Managing an IT security budget effectively is getting more and more complex every year. The pressure for showing return on every IT spend is as strong as ever, and cybersecurity budgets are not immune to those pressures. Understanding how to include a return calculation in that cyber security budget pitch can make or break the approval.
The challenge begins when you request badly needed increases in cyber security only to be told, “There were no incidents last year, so why am I spending this money in the first place?” Cyber security spends often do more to protect than increase revenue. You are effectively buying silence, which means it can be hard to identify the real return on that spend.
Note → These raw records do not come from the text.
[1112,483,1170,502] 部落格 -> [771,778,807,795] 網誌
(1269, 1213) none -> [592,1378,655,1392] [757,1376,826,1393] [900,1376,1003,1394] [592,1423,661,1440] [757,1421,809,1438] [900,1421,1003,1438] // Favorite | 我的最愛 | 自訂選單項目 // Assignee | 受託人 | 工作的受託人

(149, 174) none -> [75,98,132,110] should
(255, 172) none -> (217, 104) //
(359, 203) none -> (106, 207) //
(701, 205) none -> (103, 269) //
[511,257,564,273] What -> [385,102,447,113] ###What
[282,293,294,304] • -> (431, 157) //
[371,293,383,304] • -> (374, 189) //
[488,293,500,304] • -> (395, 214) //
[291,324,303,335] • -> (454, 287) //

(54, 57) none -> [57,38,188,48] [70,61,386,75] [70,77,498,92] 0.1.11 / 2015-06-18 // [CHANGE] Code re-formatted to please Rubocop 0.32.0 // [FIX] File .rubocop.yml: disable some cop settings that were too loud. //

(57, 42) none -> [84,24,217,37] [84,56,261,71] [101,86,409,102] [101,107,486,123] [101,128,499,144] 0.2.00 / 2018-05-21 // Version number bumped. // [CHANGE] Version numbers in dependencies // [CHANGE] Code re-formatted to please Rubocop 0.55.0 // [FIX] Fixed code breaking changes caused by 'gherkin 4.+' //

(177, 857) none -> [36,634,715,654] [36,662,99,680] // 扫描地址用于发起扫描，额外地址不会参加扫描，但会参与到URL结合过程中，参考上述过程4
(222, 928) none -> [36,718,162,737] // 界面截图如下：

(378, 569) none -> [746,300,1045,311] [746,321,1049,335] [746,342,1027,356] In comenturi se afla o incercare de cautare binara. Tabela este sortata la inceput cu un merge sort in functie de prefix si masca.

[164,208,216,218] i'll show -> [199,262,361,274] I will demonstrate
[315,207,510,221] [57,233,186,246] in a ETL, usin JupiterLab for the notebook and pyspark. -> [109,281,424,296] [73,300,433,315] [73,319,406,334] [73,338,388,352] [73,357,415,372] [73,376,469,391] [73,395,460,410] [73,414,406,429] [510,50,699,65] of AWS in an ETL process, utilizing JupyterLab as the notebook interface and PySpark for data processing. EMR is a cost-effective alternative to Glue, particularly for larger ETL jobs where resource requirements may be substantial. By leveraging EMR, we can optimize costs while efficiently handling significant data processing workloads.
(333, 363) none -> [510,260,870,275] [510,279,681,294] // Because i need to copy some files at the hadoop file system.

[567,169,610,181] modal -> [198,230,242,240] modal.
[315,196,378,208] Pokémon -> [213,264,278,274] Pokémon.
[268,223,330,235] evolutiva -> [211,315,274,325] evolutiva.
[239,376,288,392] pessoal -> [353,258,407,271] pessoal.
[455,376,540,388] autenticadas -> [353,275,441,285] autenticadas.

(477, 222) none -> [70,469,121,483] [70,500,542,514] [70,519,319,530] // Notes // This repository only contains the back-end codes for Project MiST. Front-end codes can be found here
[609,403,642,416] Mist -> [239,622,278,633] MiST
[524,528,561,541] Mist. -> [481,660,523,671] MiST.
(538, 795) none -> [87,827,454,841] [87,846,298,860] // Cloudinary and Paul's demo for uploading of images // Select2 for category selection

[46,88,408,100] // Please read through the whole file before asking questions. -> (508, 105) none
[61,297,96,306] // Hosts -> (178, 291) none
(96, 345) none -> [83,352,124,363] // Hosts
Creating a comprehensive security budget pitch
As a CEO, if I’m going to spend more money next year, I better know why. So whether you are struggling with your pitch, you’re ready to present or still putting together your budget, here are my top two tenets of evaluating a security spend:
- Describing the investment: I prefer to see a request in terms of a larger security framework. To that end, I like to know whether a specific request addresses people, process and/or technology. Process is good change management tools with authorization enforcement; code reviews are examples of investments that can increase security. Technology is the easiest to see because it’s generally a specific security appliance or service that protects against a specific threat vector. When talking about spending on technology for a specific threat vector, I like to see the people and process components of that as well. The technology my CIO wants to purchase should be in line with what I can afford and comprehensively addresses what my organization needs. People should have security expertise and a culture of security consciousness. Sometimes the only way to get both is to outsource it to a company who has specializes in security services.
Preferably, the budget should touch more than one of these aspects at a time, and the spending should be equally distributed among each of them.
- Describing the return: When describing the return of a cyber security investment, I like to start with the value of the data it is protecting. Since cyber security is a risk mitigation exercise, I like to ask, what assets exactly is this protecting? This begs the question, what is the value of my data?
Boards are waking up to the value of their data and the cost to their brand when breached. It’s important to frame cyber security threats in that context for them.
When it comes to describing the return, is it sustainable? Will this protect me in the future or only until the next new threat comes out? For example, some process changes will help regardless of specific security threats or hacks, while certain technology only focuses on a specific aspect of security. Log Review, where logs are regularly reviewed by heuristic algorithms and people to identify issues quickly, is a good example.
This should give you an idea of how to structure a successful proposal. Remember, these are just some of the things I look for—there are many other components to putting together a successful security budget.